You can go and buy other ready meals if you want to split a ration pack down and essentially take the important bits, but they’re not cheap either. This example I found in a local outdoors store has only 465 calories, and we still want lots of calories because we’ll be burning them off, so I think it’s pretty easy to do better for a lot less. With these boil-in-the-bag ready meals, you’ll be expecting to set up a stove or fire anyway so it’s not like it’s much easier, you’re just paying more to think that it is.

Now, before I go into the food suggestions, there are some things that will require cooking and some that won’t. I don’t want to detract from the fun of making fire and cooking on it, but sometimes there’s no need to carry all that cook kit if you don’t mind cold food, such as in warm summer months, or on occasions where lighting a fire or stove isn’t practical (stealth required, regulations prohibiting fires). Ideally, I’d take a stove anyway and it’s worth having one in your kit in the long term. In colder weather, hot food is not only a morale boost but also helps your resistance against the cold – it does warm you up just before getting into a sleeping bag and it can be a life saver. So there are times when you may need to carry a stove.

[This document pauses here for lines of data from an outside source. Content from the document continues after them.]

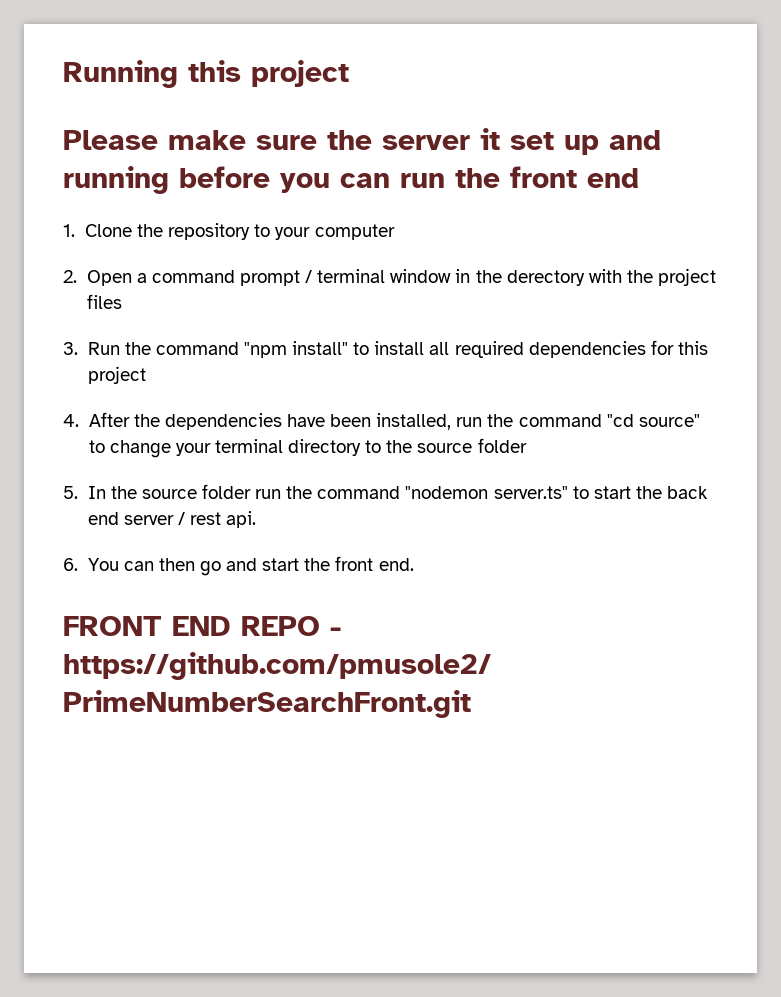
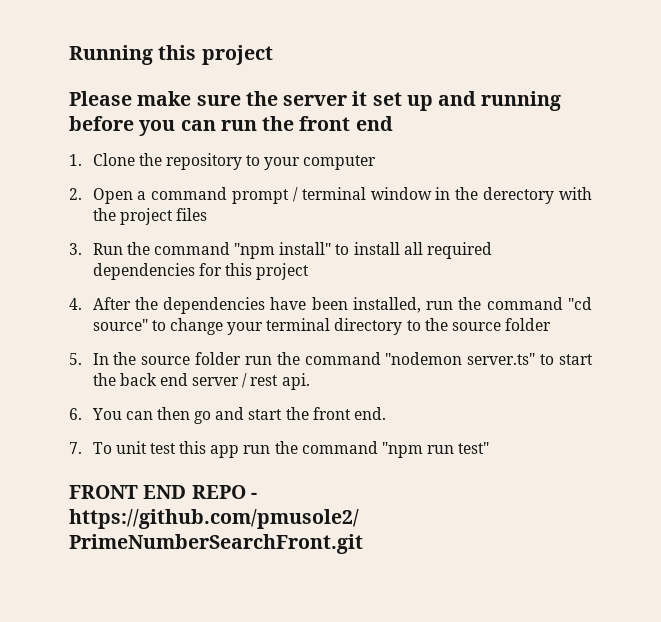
+ 7. To unit test this app run the command "npm run test"

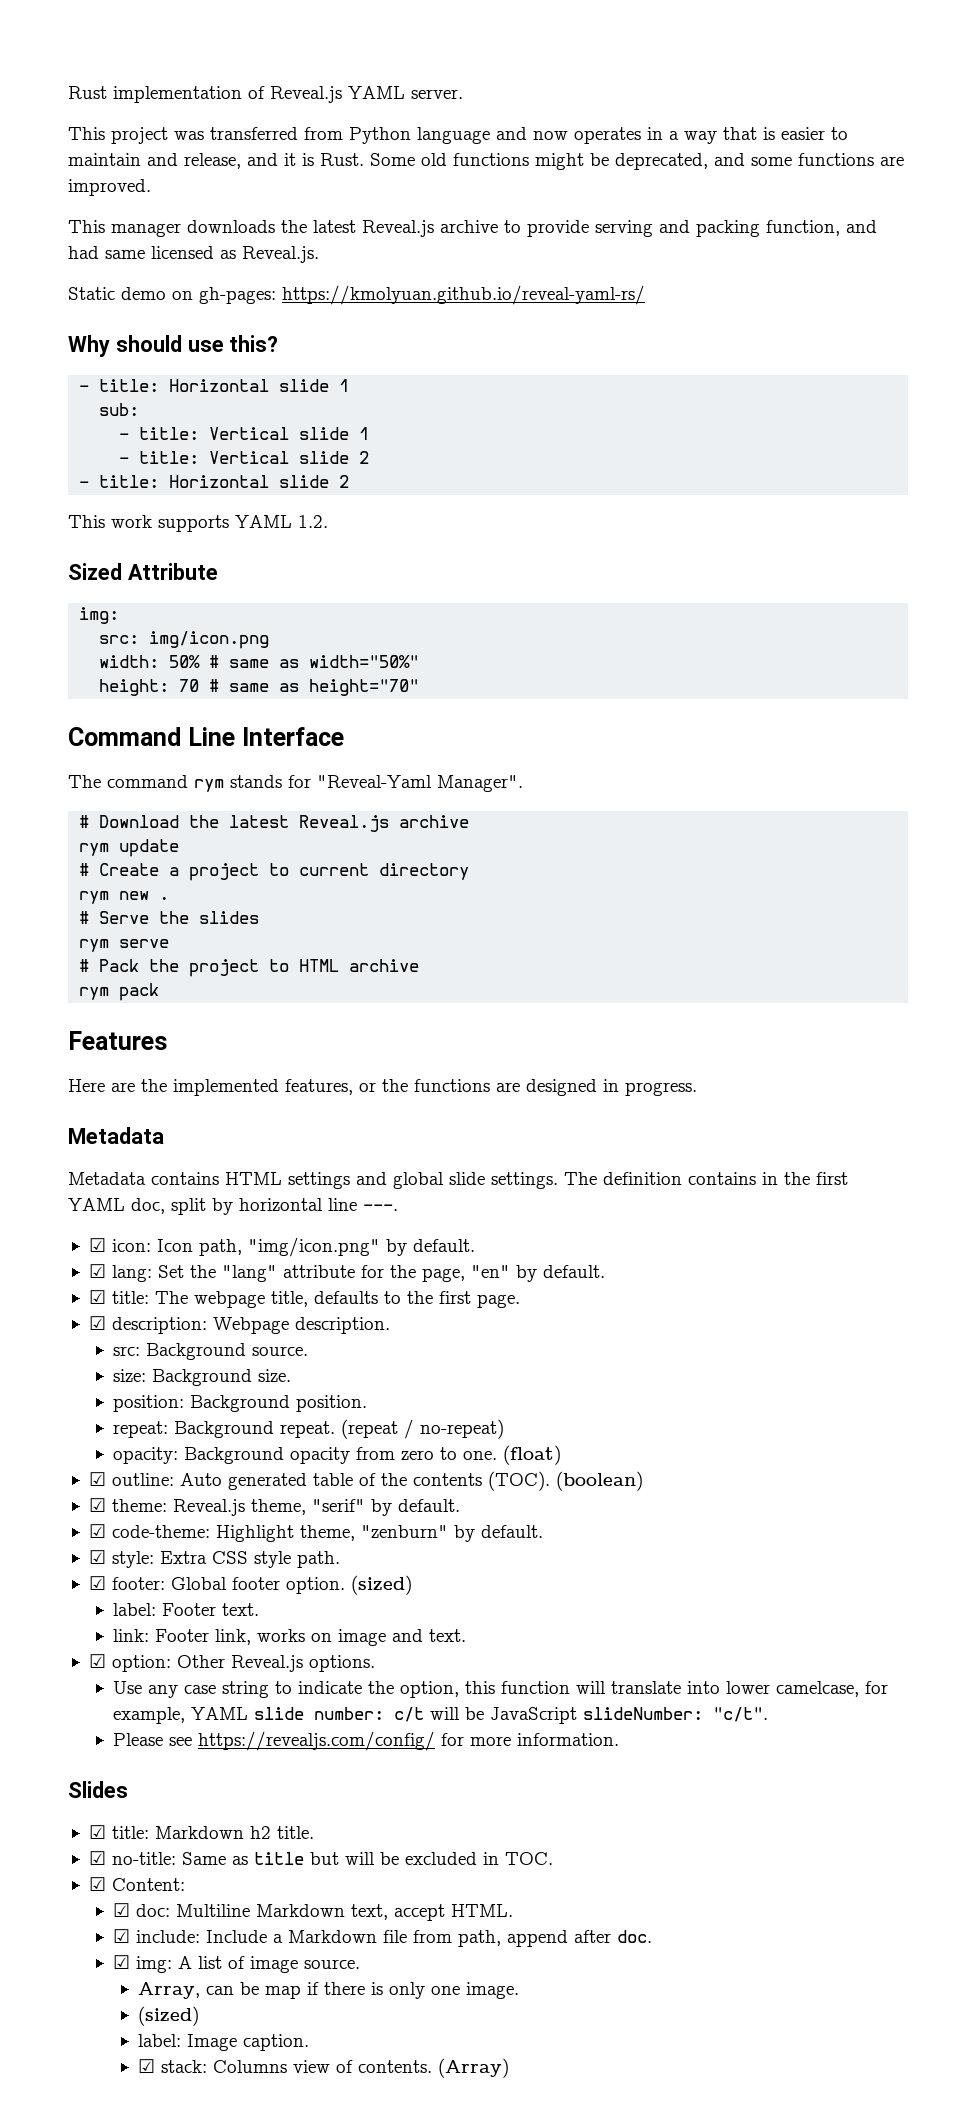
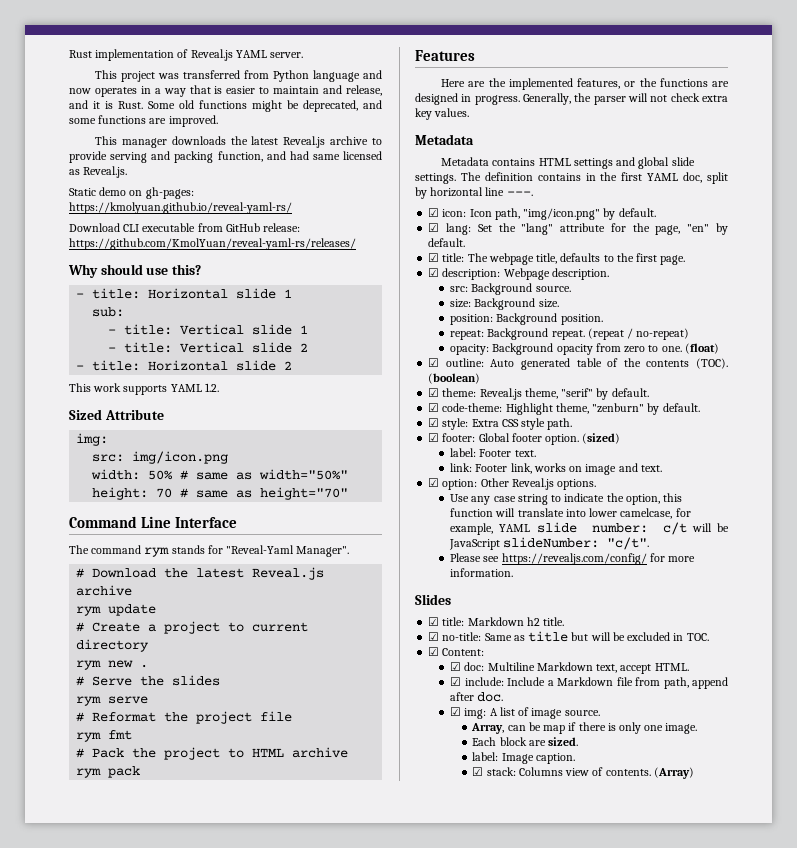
+ Download CLI executable from GitHub release: https://github.com/KmolYuan/reveal-yaml-rs/releases/
+ # Reformat the project file
+ rym fmt
+ Generally, the parser will not check extra key values.
  Array, can be map if there is only one image.
- (sized)
+ Each block are sized.

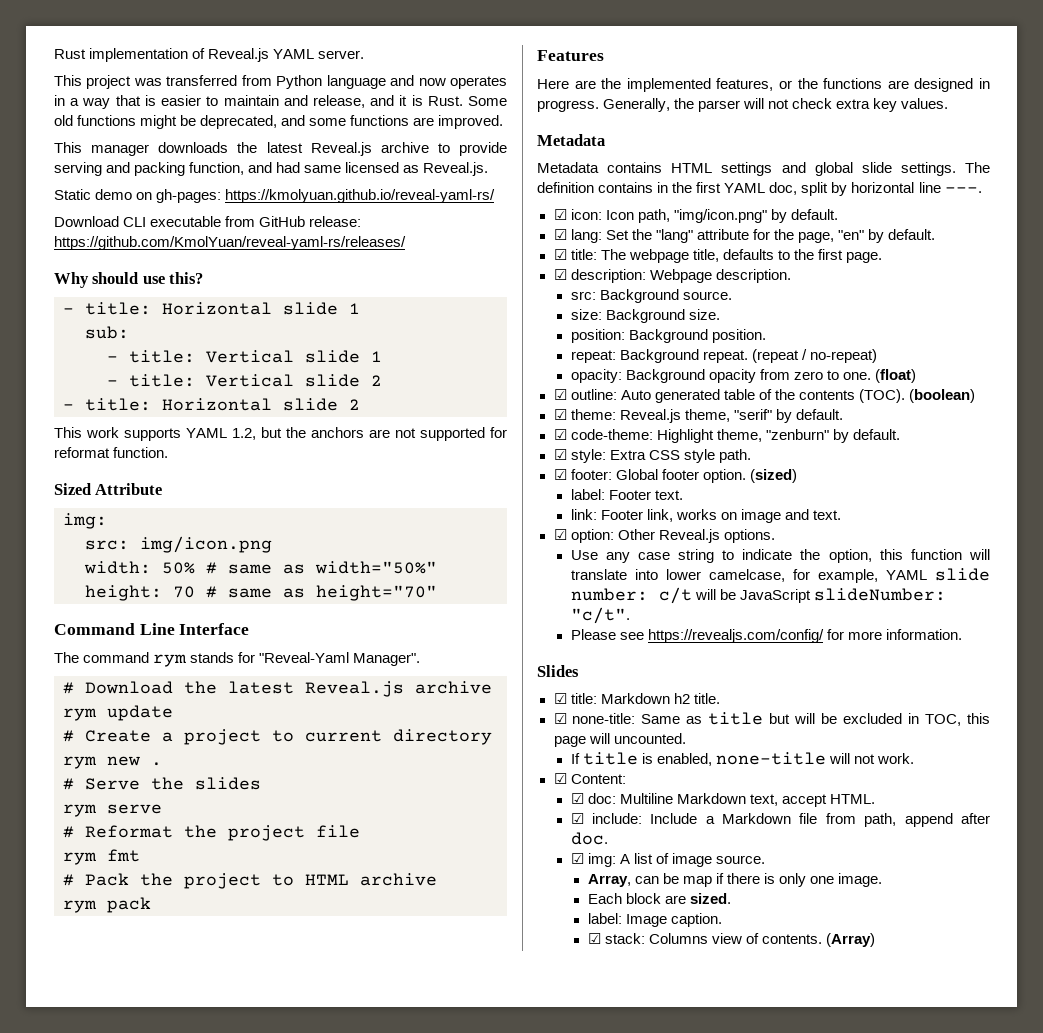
- This work supports YAML 1.2.
+ This work supports YAML 1.2, but the anchors are not supported for reformat function.
- ☑ no-title: Same as title but will be excluded in TOC.
+ ☑ none-title: Same as title but will be excluded in TOC, this page will uncounted.
+ If title is enabled, none-title will not work.

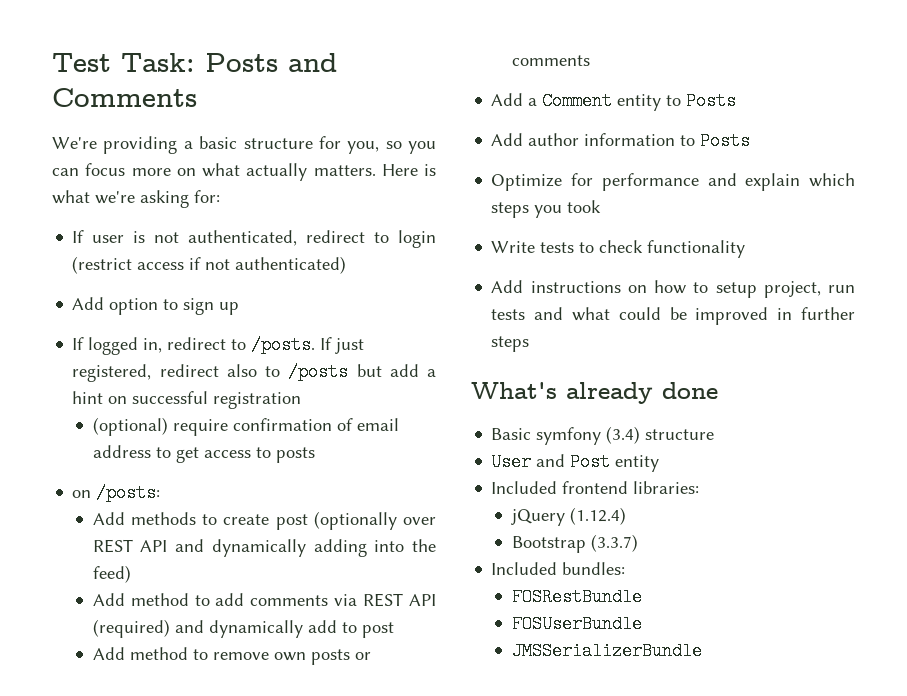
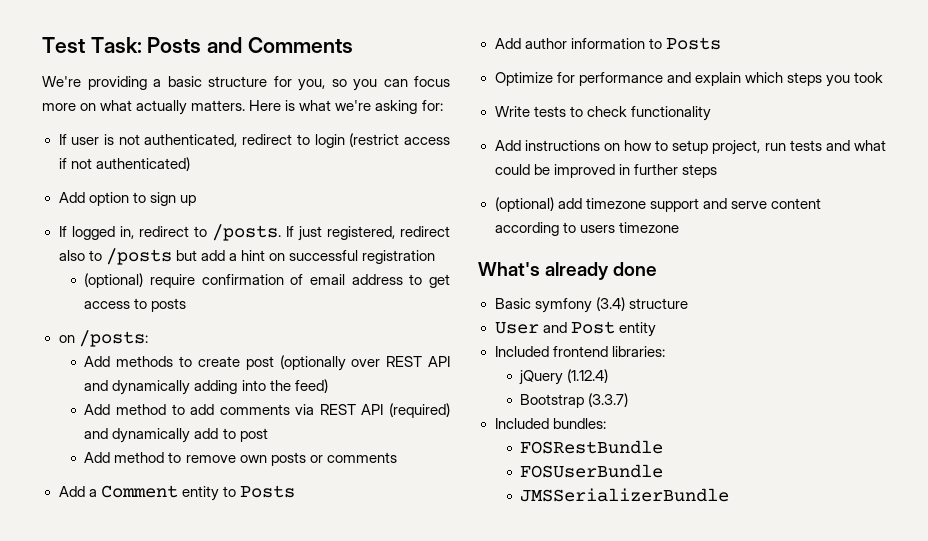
+ (optional) add timezone support and serve content according to users timezone

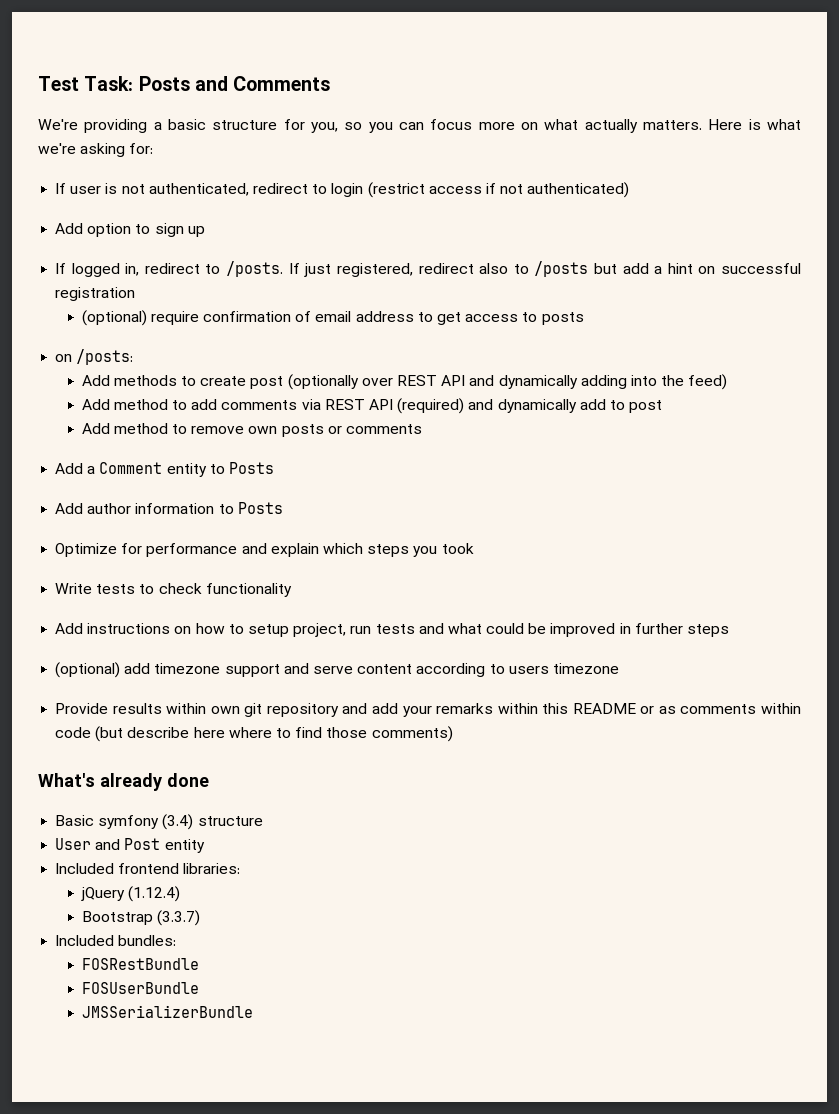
+ Provide results within own git repository and add your remarks within this README or as comments within code (but describe here where to find those comments)

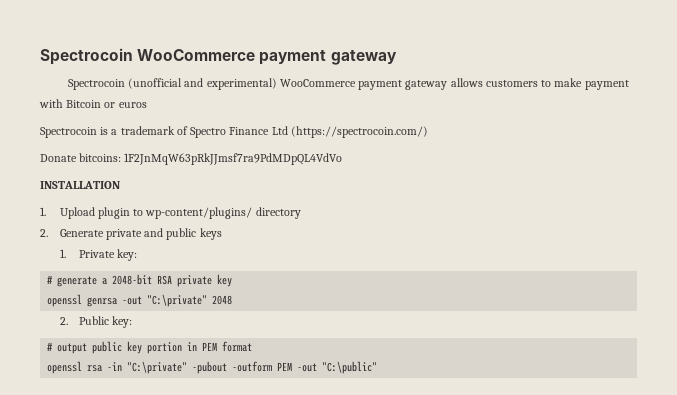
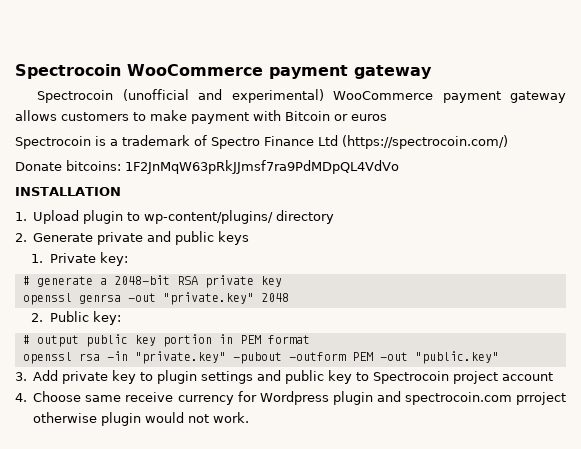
- openssl genrsa -out "C:\private" 2048
+ openssl genrsa -out "private.key" 2048
- openssl rsa -in "C:\private" -pubout -outform PEM -out "C:\public"
+ openssl rsa -in "private.key" -pubout -outform PEM -out "public.key"
+ 3. Add private key to plugin settings and public key to Spectrocoin project account
+ 4. Choose same receive currency for Wordpress plugin and spectrocoin.com prroject otherwise plugin would not work.

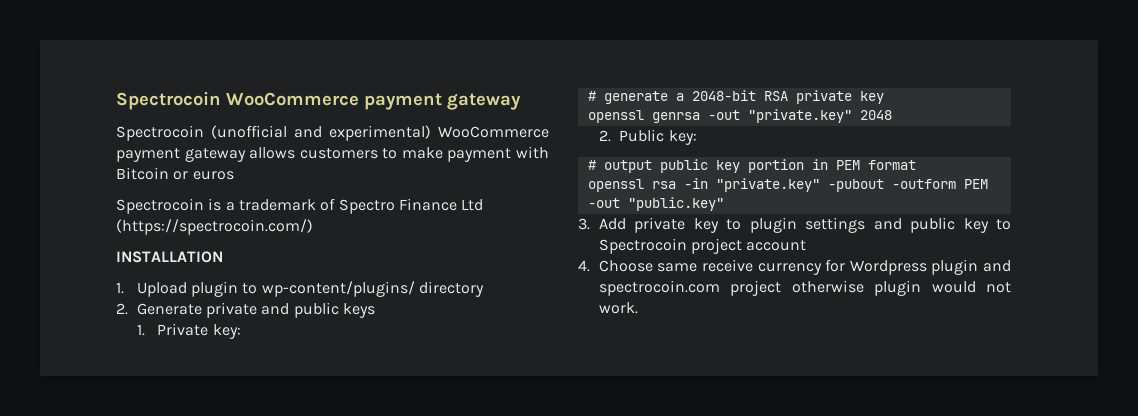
- Donate bitcoins: 1F2JnMqW63pRkJJmsf7ra9PdMDpQL4VdVo
- 4. Choose same receive currency for Wordpress plugin and spectrocoin.com prroject otherwise plugin would not work.
+ 4. Choose same receive currency for Wordpress plugin and spectrocoin.com project otherwise plugin would not work.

For milsims and the whole issue with having to carry a weighty kit, I highly recommend keeping it as simple as possible. My favourite options are always solid fuel burners, such as hexi type stoves, because you can get away with a smaller amount of fuel than a gas canister, and I find it annoying that gas canisters are circular because it’s more difficult to fit into pouches, depending on your loadout. If I’m doing a family camp or hike, I’ll take something else (yes I do have gas stoves) but on a walk up a mountain with my kids I’m not having to also carry guns, ammo, radios etc so I give less of a fuck about heavier setups. For milsim, light is definitely right.

Stoves and cooking stuff

Top two in my books are the classic British Army style Fire Dragon stove;

This is, at the time of writing, £3.50 which is as cheap as you’re ever going to get. It folds into a flat square shape which is very easily stored in pouches, and in the second picture you’ll notice the fuel tablets (either the gel fuel pictured or hexi tablets) fit inside, which is excellent for packing. Note, the solid tablets stink of fish so keep them bagged up. Both will boil a litre of water per tablet, so it’s not a campfire to keep you warm through the night but it also means you don’t have to wait long for it to burn out so you can pack away. It also won’t stay on for 2 hours to boil up some haggis, but the whole point here is to make quick meals so you’re not out of action long. Quick, cheap and easy. Of course, you’ll need something to cook or boil water in, and the square British Army style mess tins are cheap and easy too, and being square the stove then packs away inside the smaller tin. You will likely only need the one tin as well; don’t carry what you don’t need. Alternatively, if you can stow a round pot, pick up a 750ml titanium cook pot like this one from Amazon.You can get them for under £20, don;t pay extra for the different brands because a metal pot is a metal pot, and they’re all probably out of the same factory anyway

As an alternative, my favourite option is the BCB Crusader cook kit which I’ve mentioned in several blogs now.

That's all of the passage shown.